-------- Source material

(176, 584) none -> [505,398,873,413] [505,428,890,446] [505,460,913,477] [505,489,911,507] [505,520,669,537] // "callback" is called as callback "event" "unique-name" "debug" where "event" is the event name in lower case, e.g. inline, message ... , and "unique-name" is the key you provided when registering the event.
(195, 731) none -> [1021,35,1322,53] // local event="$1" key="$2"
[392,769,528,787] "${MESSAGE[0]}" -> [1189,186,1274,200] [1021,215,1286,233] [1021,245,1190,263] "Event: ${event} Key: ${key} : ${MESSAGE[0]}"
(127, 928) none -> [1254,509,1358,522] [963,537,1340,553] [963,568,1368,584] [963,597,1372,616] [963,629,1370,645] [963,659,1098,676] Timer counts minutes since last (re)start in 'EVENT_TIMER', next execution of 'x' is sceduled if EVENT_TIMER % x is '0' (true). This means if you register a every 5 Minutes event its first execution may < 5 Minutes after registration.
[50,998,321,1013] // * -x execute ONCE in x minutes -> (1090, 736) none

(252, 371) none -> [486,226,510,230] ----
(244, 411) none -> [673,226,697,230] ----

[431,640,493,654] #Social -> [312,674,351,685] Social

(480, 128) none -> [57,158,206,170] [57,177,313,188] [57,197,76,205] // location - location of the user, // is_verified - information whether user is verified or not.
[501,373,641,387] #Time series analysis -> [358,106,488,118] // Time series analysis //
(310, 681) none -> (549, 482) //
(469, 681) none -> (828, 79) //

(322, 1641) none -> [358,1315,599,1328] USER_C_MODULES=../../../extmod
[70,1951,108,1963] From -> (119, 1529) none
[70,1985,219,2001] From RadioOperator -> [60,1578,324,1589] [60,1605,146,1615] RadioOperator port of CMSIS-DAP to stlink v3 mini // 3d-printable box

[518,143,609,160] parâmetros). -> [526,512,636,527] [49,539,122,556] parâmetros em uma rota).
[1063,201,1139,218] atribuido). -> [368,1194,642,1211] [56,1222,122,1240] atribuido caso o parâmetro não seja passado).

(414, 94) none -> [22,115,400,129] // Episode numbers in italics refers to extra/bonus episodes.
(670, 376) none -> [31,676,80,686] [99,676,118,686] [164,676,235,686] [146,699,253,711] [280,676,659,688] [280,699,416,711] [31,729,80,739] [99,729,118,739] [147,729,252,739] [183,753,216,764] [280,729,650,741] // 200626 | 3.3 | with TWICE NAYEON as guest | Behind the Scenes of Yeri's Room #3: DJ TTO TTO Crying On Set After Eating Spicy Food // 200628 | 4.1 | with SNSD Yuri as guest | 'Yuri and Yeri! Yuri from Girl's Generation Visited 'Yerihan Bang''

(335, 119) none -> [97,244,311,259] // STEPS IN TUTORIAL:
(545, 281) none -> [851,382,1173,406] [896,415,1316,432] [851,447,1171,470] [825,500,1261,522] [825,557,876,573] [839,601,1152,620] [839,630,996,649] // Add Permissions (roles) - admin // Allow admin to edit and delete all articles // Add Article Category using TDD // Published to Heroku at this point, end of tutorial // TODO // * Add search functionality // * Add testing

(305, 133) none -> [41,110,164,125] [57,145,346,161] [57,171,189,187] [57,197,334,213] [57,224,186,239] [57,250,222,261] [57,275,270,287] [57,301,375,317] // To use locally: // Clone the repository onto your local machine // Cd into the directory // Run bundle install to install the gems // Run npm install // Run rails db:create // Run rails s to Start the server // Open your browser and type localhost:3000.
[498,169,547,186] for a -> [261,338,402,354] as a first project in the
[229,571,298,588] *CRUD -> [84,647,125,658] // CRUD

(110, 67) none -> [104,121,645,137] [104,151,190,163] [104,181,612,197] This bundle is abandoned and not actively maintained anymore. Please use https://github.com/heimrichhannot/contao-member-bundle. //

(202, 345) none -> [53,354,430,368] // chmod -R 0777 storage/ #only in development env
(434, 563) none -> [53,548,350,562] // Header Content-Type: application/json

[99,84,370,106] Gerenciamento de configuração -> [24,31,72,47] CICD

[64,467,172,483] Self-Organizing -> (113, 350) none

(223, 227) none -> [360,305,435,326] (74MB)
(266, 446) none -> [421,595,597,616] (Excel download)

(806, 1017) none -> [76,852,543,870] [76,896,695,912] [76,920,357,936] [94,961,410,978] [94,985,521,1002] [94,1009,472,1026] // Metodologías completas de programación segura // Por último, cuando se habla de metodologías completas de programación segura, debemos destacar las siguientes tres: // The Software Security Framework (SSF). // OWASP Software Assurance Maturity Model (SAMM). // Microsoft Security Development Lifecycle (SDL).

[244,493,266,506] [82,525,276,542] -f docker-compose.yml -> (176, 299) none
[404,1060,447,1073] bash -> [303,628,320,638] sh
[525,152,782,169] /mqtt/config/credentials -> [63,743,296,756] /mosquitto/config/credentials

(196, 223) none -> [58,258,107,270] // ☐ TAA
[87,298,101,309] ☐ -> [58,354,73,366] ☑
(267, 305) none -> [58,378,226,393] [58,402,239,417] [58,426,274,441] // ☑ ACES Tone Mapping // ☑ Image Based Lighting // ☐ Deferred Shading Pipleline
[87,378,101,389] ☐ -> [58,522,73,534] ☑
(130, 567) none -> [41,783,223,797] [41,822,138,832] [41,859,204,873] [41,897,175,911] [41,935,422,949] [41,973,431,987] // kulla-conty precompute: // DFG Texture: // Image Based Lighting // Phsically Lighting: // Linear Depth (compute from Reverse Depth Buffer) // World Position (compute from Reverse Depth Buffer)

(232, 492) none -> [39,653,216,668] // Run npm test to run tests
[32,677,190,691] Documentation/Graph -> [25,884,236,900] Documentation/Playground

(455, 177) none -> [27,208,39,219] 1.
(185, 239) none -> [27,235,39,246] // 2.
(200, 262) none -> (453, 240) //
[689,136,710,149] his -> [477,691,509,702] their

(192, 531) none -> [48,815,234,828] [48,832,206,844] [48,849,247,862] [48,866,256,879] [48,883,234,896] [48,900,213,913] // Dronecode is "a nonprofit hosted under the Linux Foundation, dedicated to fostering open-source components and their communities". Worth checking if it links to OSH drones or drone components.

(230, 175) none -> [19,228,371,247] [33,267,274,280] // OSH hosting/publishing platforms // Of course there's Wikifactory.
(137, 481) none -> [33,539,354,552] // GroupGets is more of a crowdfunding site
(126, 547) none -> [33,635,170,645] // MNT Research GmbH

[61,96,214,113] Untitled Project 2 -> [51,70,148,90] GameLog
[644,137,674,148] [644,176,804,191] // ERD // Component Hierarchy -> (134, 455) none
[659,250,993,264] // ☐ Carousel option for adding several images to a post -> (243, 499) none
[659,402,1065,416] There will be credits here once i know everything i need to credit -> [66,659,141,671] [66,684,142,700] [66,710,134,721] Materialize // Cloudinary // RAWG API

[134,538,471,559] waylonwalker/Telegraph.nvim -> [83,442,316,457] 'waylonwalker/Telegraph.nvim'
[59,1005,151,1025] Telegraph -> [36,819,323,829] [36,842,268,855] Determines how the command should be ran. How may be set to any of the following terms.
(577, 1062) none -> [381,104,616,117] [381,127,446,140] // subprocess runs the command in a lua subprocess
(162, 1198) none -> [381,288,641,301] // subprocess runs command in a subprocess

----------------

● **Exercise details**
Check every line above for the string "Telegraph" and copy those that have it.

● **Exercise result**
[134,538,471,559] waylonwalker/Telegraph.nvim -> [83,442,316,457] 'waylonwalker/Telegraph.nvim'
[59,1005,151,1025] Telegraph -> [36,819,323,829] [36,842,268,855] Determines how the command should be ran. How may be set to any of the following terms.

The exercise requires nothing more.